### SUPPLIED MATERIAL:
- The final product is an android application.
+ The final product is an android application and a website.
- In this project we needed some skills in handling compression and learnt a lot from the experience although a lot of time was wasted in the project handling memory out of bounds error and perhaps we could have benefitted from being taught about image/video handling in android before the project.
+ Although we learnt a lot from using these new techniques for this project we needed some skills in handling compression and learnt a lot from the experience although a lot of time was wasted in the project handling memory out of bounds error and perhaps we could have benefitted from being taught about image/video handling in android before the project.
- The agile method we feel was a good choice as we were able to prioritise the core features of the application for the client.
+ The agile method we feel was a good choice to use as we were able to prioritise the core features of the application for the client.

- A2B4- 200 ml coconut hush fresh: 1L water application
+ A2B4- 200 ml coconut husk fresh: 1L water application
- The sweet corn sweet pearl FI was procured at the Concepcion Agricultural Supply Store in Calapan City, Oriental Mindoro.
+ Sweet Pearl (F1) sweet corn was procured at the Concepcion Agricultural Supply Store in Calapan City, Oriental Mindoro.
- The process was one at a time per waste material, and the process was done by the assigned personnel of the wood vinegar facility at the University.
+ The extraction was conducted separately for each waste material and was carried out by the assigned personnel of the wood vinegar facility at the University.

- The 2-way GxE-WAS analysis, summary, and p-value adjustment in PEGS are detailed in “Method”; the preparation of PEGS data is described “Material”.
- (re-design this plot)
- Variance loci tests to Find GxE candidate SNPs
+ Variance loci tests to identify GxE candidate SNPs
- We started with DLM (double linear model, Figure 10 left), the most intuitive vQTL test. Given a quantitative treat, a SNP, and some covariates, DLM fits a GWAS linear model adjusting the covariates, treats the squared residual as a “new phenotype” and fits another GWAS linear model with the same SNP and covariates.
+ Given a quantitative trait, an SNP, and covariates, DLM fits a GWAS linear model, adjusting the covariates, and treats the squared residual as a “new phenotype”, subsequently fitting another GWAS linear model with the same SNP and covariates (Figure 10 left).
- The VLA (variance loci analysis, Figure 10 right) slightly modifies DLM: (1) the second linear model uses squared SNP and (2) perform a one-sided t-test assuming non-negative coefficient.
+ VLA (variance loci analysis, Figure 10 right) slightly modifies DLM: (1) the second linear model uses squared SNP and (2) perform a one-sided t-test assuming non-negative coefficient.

* * *

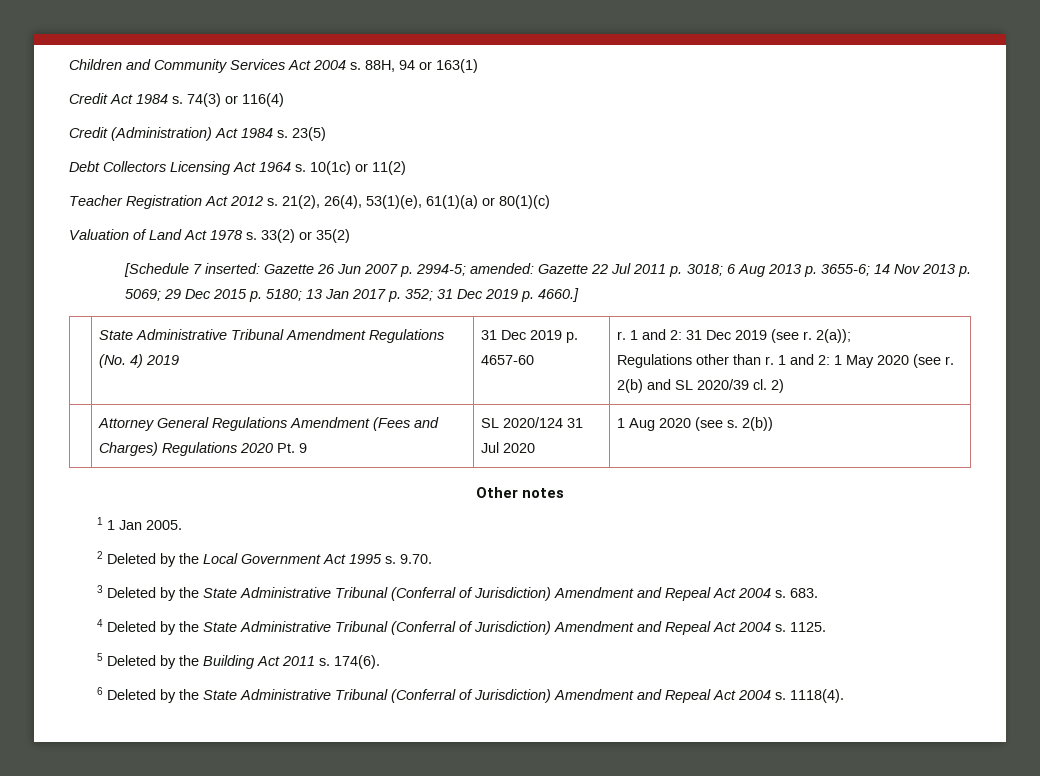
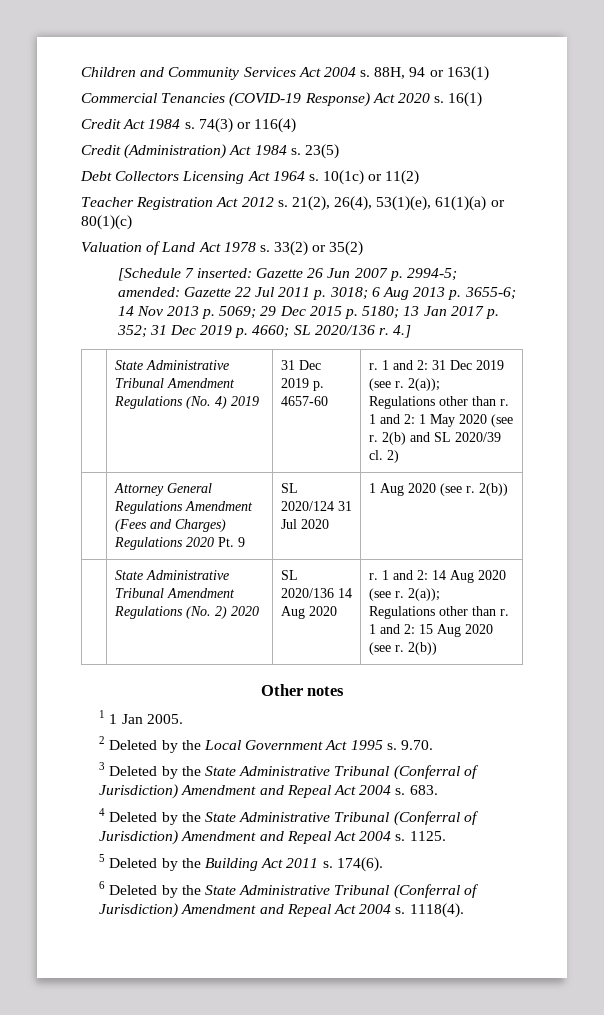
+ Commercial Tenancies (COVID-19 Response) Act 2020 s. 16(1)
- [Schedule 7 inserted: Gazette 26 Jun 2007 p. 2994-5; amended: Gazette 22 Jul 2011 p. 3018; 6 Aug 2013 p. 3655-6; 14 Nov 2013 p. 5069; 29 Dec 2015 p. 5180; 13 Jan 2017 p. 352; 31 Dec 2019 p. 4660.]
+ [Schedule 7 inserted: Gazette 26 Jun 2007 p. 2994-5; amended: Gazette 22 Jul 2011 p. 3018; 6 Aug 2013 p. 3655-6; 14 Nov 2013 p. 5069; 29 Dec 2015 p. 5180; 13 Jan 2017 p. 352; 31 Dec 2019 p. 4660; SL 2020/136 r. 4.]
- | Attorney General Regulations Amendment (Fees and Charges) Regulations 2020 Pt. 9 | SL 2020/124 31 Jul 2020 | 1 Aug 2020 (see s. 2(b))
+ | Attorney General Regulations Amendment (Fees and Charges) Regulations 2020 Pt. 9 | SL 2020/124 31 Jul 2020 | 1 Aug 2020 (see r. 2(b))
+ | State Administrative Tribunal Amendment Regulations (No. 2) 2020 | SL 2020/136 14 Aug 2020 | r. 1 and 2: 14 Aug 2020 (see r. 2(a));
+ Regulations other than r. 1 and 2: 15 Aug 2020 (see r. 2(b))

* * *

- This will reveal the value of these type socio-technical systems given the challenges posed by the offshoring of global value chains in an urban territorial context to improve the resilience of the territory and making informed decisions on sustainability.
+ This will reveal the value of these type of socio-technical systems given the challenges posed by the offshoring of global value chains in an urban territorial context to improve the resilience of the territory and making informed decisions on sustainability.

### REQUIRED ACTION:
Go through the material above and output exactly the lines from the one containing "The extraction was" through the one containing "(Figure 10 left).".

### EXPECTED ANSWER:
+ The extraction was conducted separately for each waste material and was carried out by the assigned personnel of the wood vinegar facility at the University.

- The 2-way GxE-WAS analysis, summary, and p-value adjustment in PEGS are detailed in “Method”; the preparation of PEGS data is described “Material”.
- (re-design this plot)
- Variance loci tests to Find GxE candidate SNPs
+ Variance loci tests to identify GxE candidate SNPs
- We started with DLM (double linear model, Figure 10 left), the most intuitive vQTL test. Given a quantitative treat, a SNP, and some covariates, DLM fits a GWAS linear model adjusting the covariates, treats the squared residual as a “new phenotype” and fits another GWAS linear model with the same SNP and covariates.
+ Given a quantitative trait, an SNP, and covariates, DLM fits a GWAS linear model, adjusting the covariates, and treats the squared residual as a “new phenotype”, subsequently fitting another GWAS linear model with the same SNP and covariates (Figure 10 left).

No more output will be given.